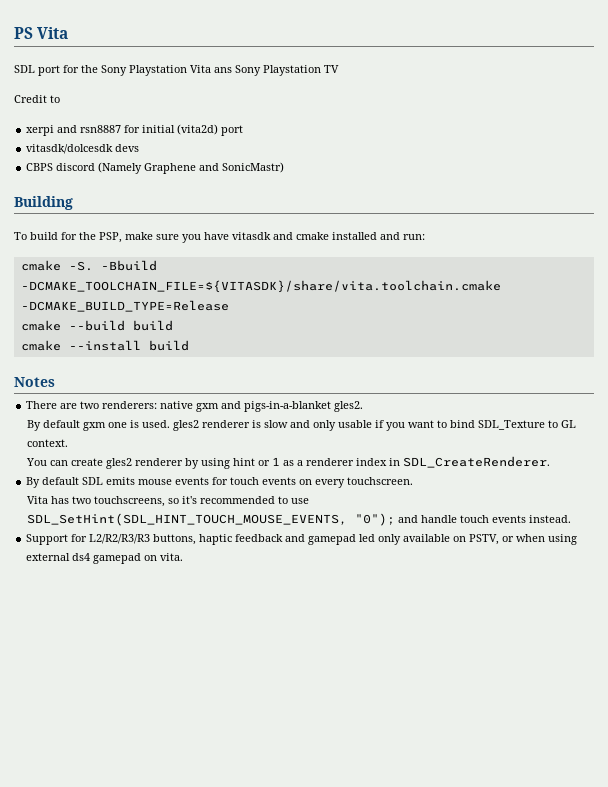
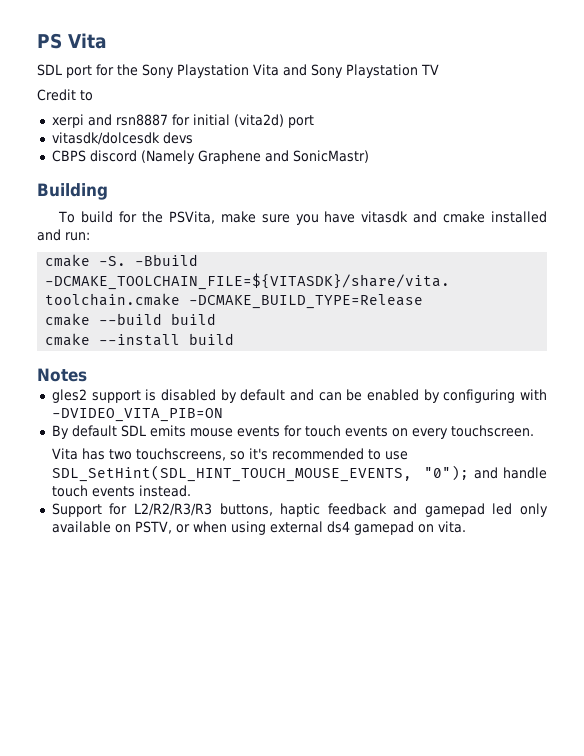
- SDL port for the Sony Playstation Vita ans Sony Playstation TV
+ SDL port for the Sony Playstation Vita and Sony Playstation TV
- To build for the PSP, make sure you have vitasdk and cmake installed and run:
+ To build for the PSVita, make sure you have vitasdk and cmake installed and run:
- There are two renderers: native gxm and pigs-in-a-blanket gles2.
- By default gxm one is used. gles2 renderer is slow and only usable if you want to bind SDL_Texture to GL context.
- You can create gles2 renderer by using hint or 1 as a renderer index in SDL_CreateRenderer.
+ gles2 support is disabled by default and can be enabled by configuring with -DVIDEO_VITA_PIB=ON

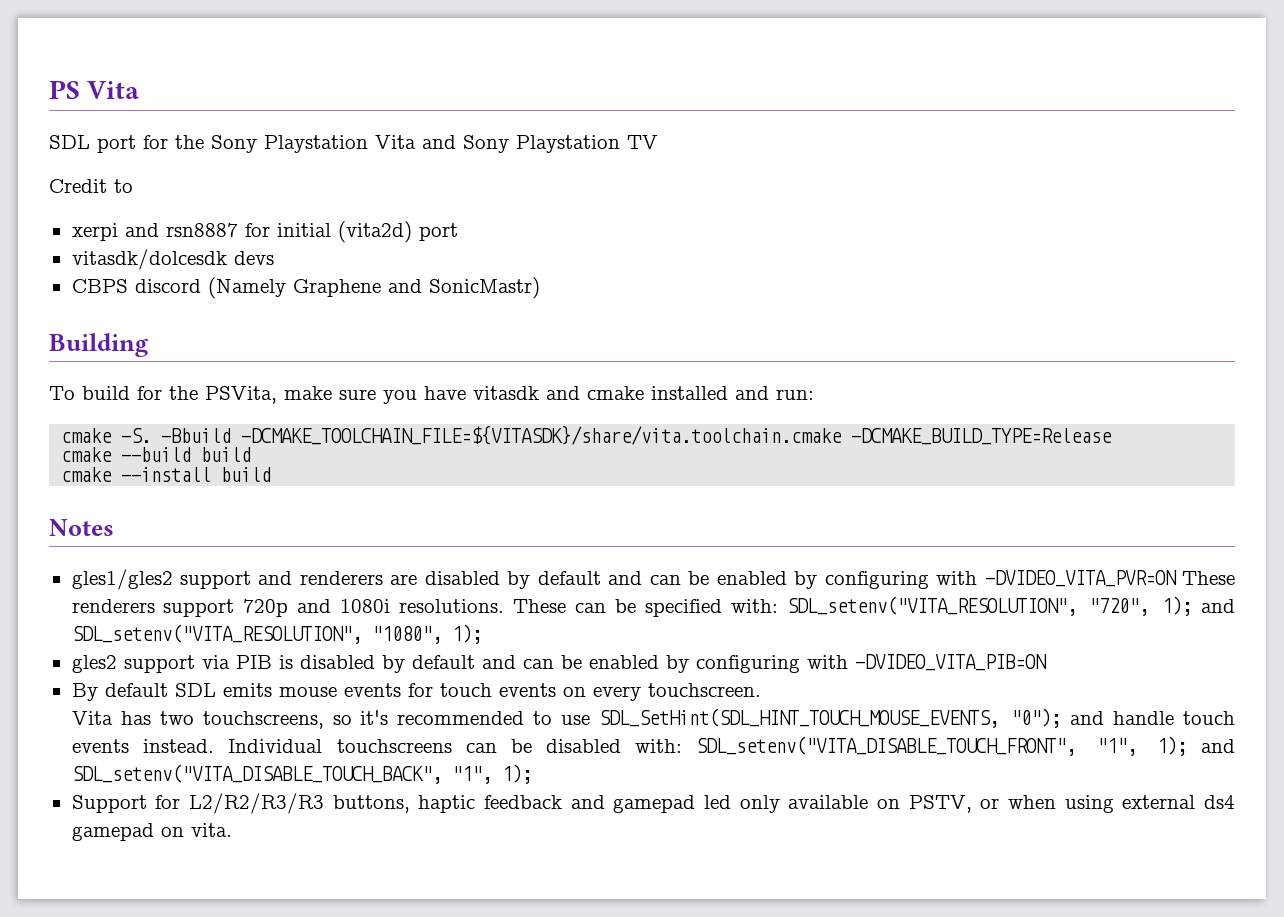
+ gles1/gles2 support and renderers are disabled by default and can be enabled by configuring with -DVIDEO_VITA_PVR=ON These renderers support 720p and 1080i resolutions. These can be specified with: SDL_setenv("VITA_RESOLUTION", "720", 1); and SDL_setenv("VITA_RESOLUTION", "1080", 1);
- gles2 support is disabled by default and can be enabled by configuring with -DVIDEO_VITA_PIB=ON
+ gles2 support via PIB is disabled by default and can be enabled by configuring with -DVIDEO_VITA_PIB=ON
+ Individual touchscreens can be disabled with: SDL_setenv("VITA_DISABLE_TOUCH_FRONT", "1", 1); and SDL_setenv("VITA_DISABLE_TOUCH_BACK", "1", 1);

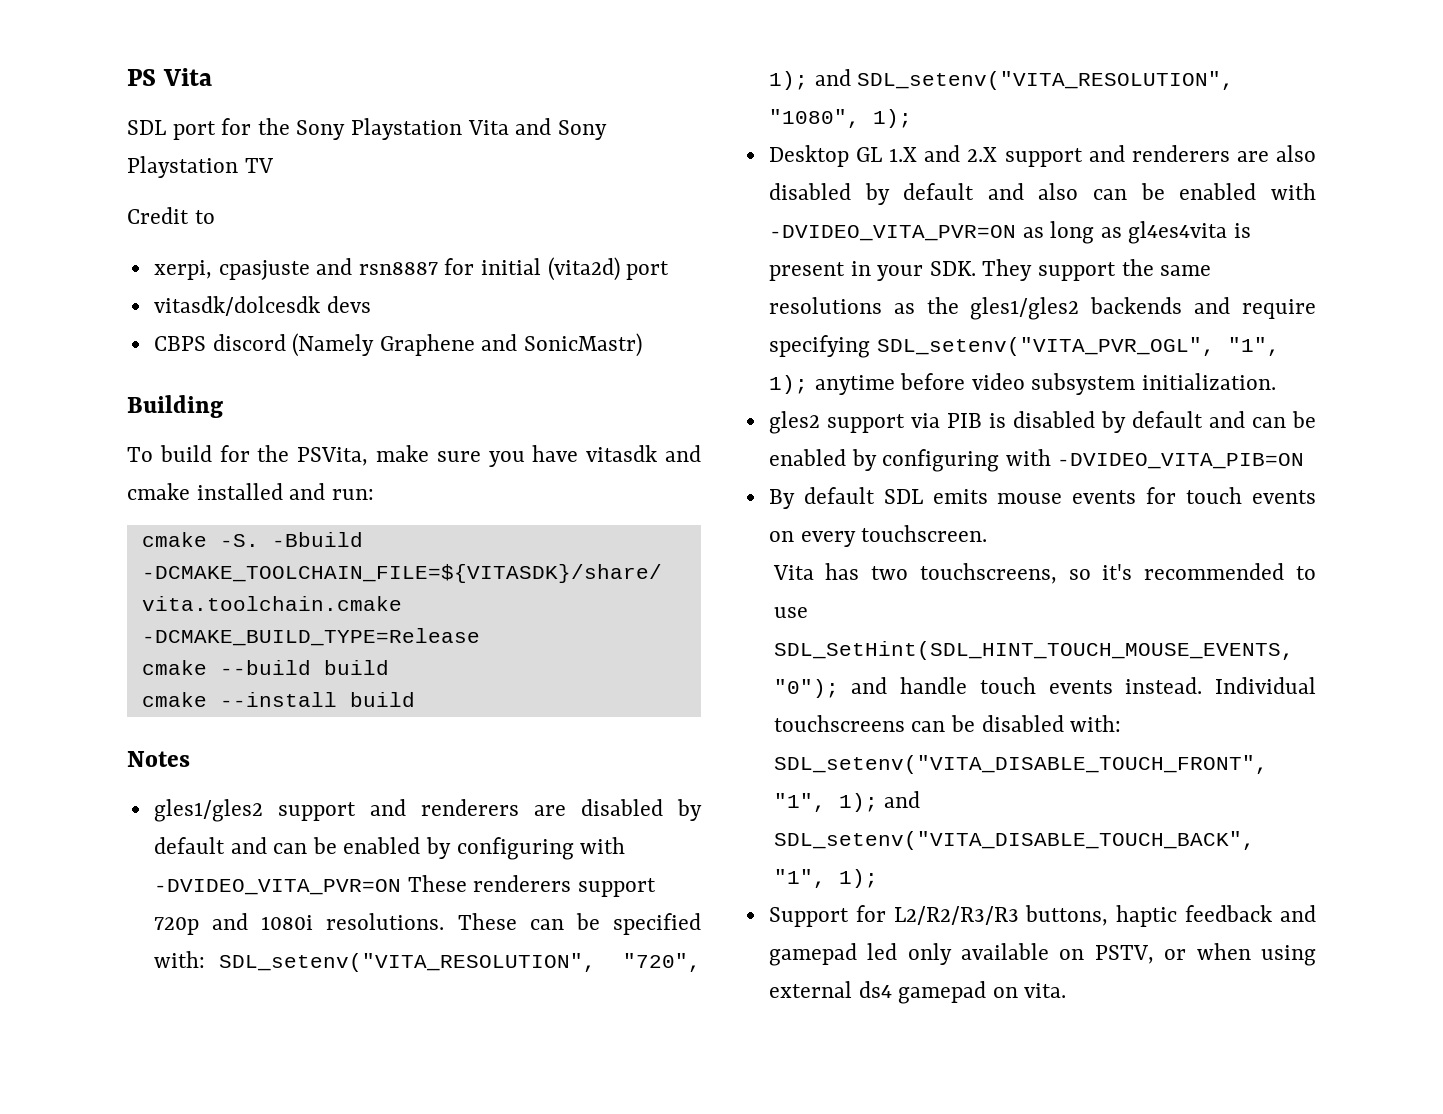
- xerpi and rsn8887 for initial (vita2d) port
+ xerpi, cpasjuste and rsn8887 for initial (vita2d) port
+ Desktop GL 1.X and 2.X support and renderers are also disabled by default and also can be enabled with -DVIDEO_VITA_PVR=ON as long as gl4es4vita is present in your SDK. They support the same resolutions as the gles1/gles2 backends and require specifying SDL_setenv("VITA_PVR_OGL", "1", 1); anytime before video subsystem initialization.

*Work task*
Count how many lines in the listing contain the string "vitasdk". Only that number should be given.

*Your solution*
2